I got saved by a sparkly guy who set me free from a trap. He was beautiful.
It was something over-the-top romantic that Miranda could imagine Alexa saying about Jeremiah. It was ridiculous.
But it was also the only thing in her life that had seemed more and more certain the more she remembered back to the accident. She’d felt warmth where his fingers had touched her,
remembered the way he’d kept shushing her over and over again, a noise she’d heard above the waves.

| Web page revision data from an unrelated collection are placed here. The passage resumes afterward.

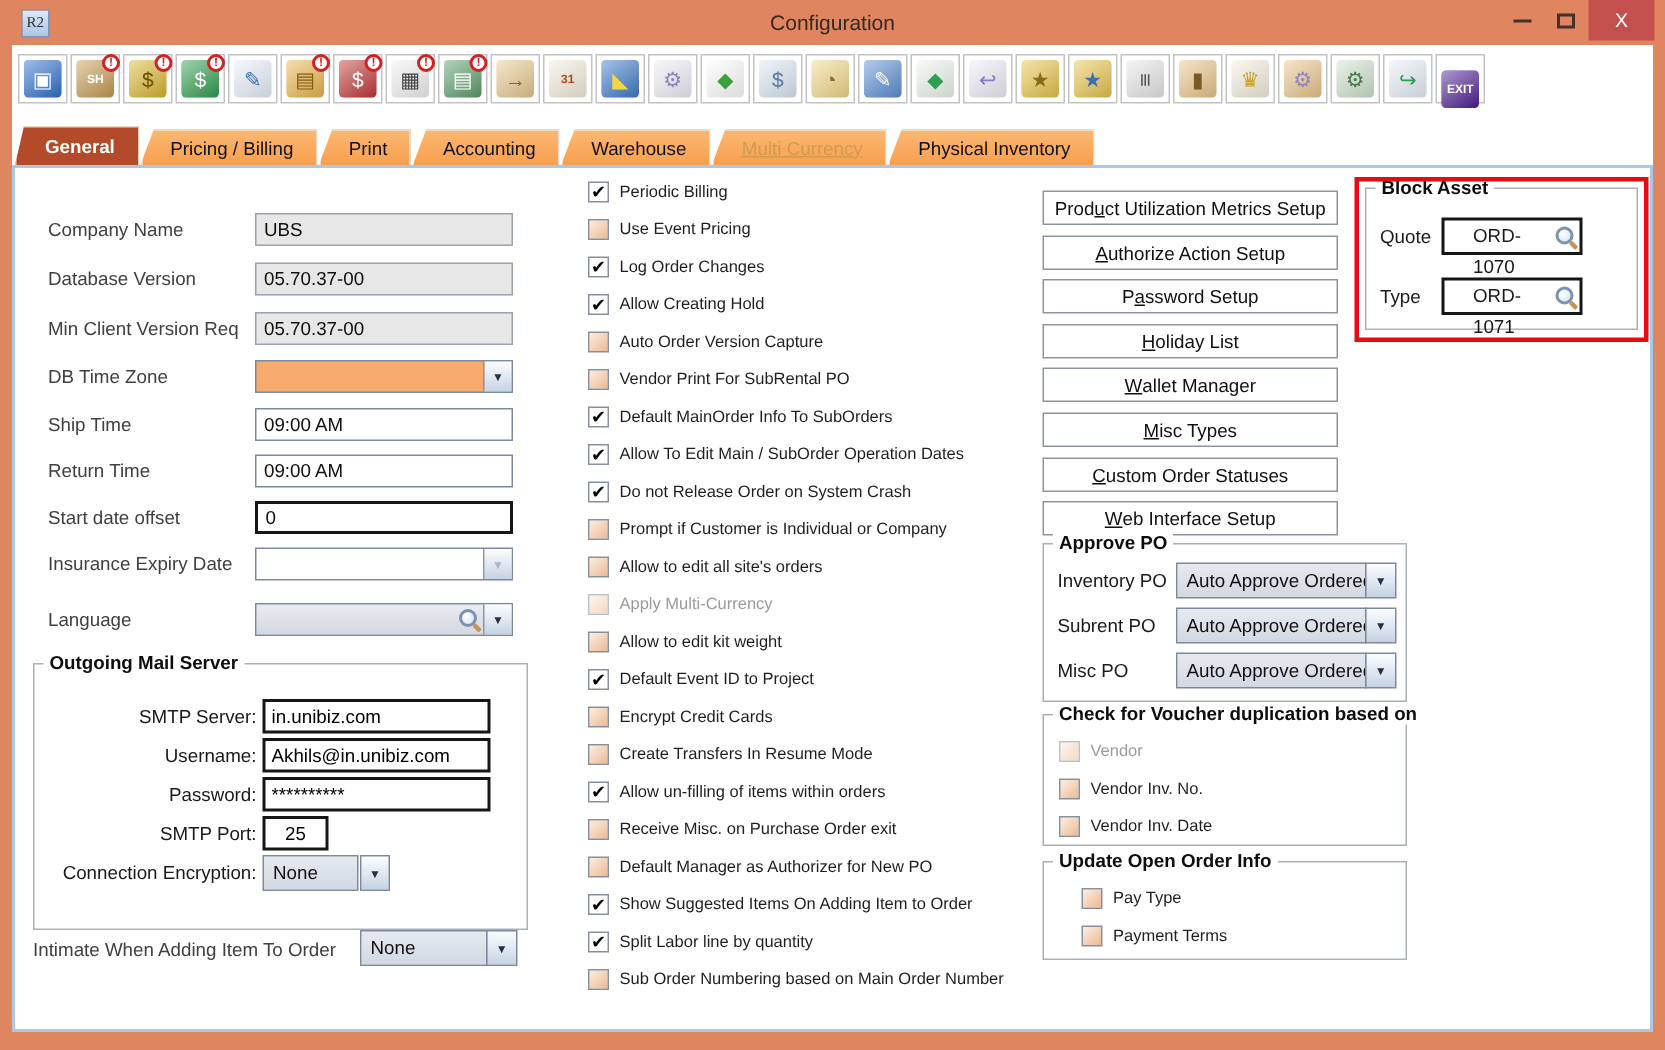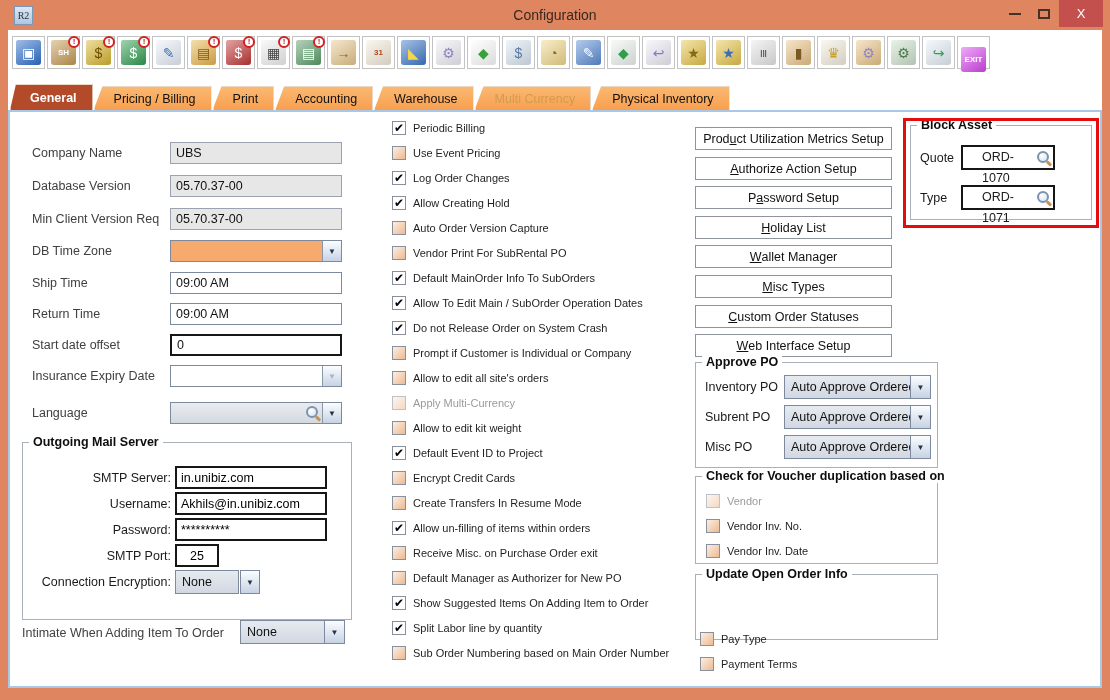--- a/index.html
+++ b/index.html
@@ -246,7 +246,7 @@
           </div>
         </div>
         <div class="tbtn">
-          <div class="tile" style="background: #d946ef; margin-top: 14px;">
+          <div class="tile" style="background: #4c1d95; margin-top: 14px;">
             <span class="glyph small" style="color: rgb(255, 255, 255);">EXIT</span>
           </div>
         </div>

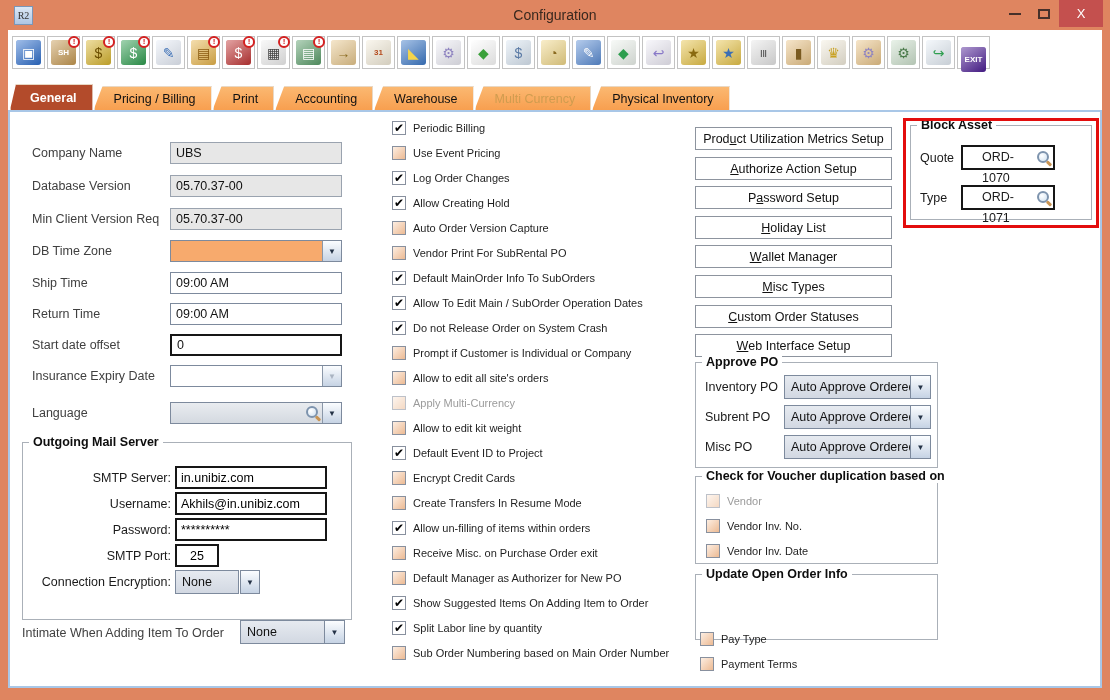--- a/index.html
+++ b/index.html
@@ -31,7 +31,7 @@
   .tabbar { position:absolute; left:2px; bottom:0; display:flex; align-items:flex-end; }
   .tab { height:24px; padding:0 15px 0 19px; margin-right:1px; display:flex; align-items:center; background:linear-gradient(#fbb871,#f89f4f); border:1px solid #e9d8c4; border-bottom:none; clip-path:polygon(9px 0, 100% 0, 100% 100%, 0 100%); font-size:12.5px; color:#111; }
   .tab.active { height:26px; background:#b34b2b; color:#fff; font-weight:bold; clip-path:polygon(6px 0, 100% 0, 100% 100%, 0 100%); }
-  .tab.disabled { color:#cf9c4f; }
+  .tab.disabled { color:#cf9c4f;text-decoration:underline; }
 
   
   .content { position:absolute; left:8px; top:110px; width:1094px; height:578px; background:#fff; border:2px solid #a9c7e7; }

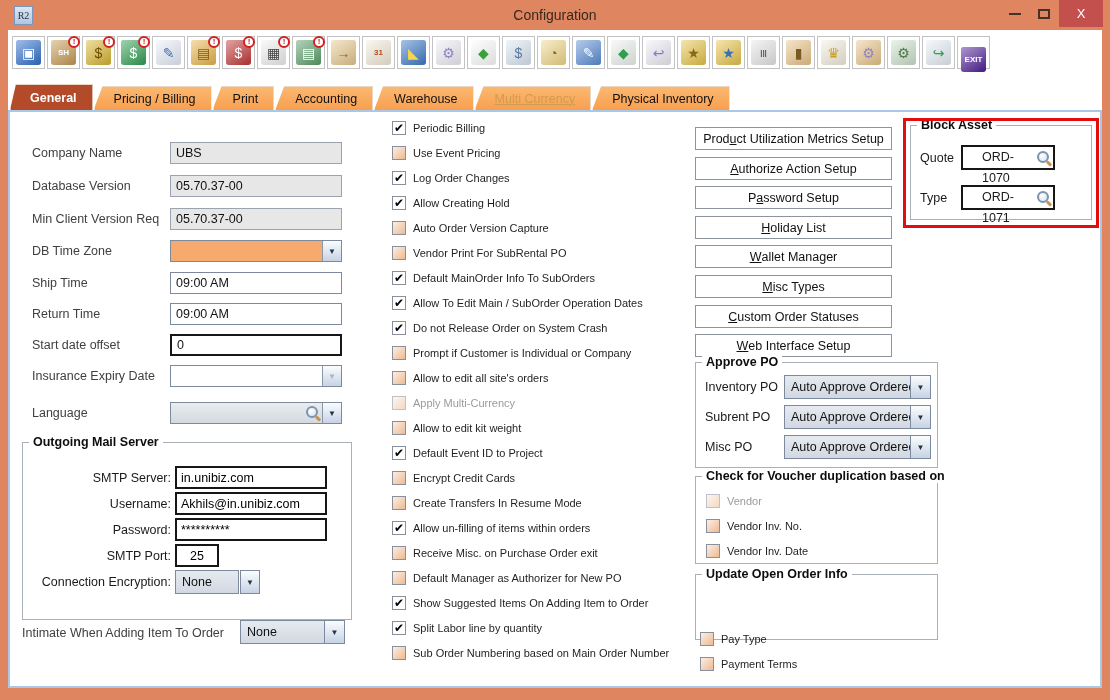--- a/index.html
+++ b/index.html
@@ -517,7 +517,7 @@
 
     <div class="group" style="left:685px; top:462px; width:243px; height:66px;">
       <span class="gtitle">Update Open Order Info</span>
-      <div class="cb-grid" style="position:absolute; left:4px; top:11px;margin-top:40px;">
+      <div class="cb-grid" style="position:absolute; left:25px; top:11px;">
           <div class="cb-row">
             <span class="cb"></span>
             <span class="cb-label">Pay Type</span>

As soon as he’d begun pulling her to shore, she’d realized that everyone else was drowning around her, and that there was nothing she could do. But even though she’d understood that, at that moment, she hadn’t felt sad. Instead, she’d felt numb . . . but safe. And then, she’d been carefully dragged onto the beach, and she remembered that the boy had leaned down and brushed his lips against her forehead. Then, everything faded, not to black, but to a sparkly silver that was like a dream combination of ocean and sky.
She’d woken up at the hospital.
“Miranda O’Rourke, seventeen. Waiting for swelling to go down to determine the action for right leg. Swallowed a lot of water. Some bad bleeding. So far, in and out of consciousness, responds to light,” a doctor intoned. Miranda felt her eyelids being flipped up; then saw a ridiculously shiny light in front of her. She’d squirmed away, wanting to go back to the boy in the ocean but instead, only saw a sea of white coats.
“Where am I?” she’d asked, but it felt like she was talking underwater.
“Shh!” The doctor said, laying the flashlight on her abdomen. “Shh. She’s awake. I’m Dr. Faville, your neurologist. You’re just waking up, and you’re on some medication for pain, so you may be feeling fuzzy. You were rescued from a boat crash. Don’t try to talk. You’re all right. You’re at the hospital, we’re taking
care of you,” he said so loudly Miranda’s ears hurt. “Now, can you tell me your name and the date?” he asked in an even voice.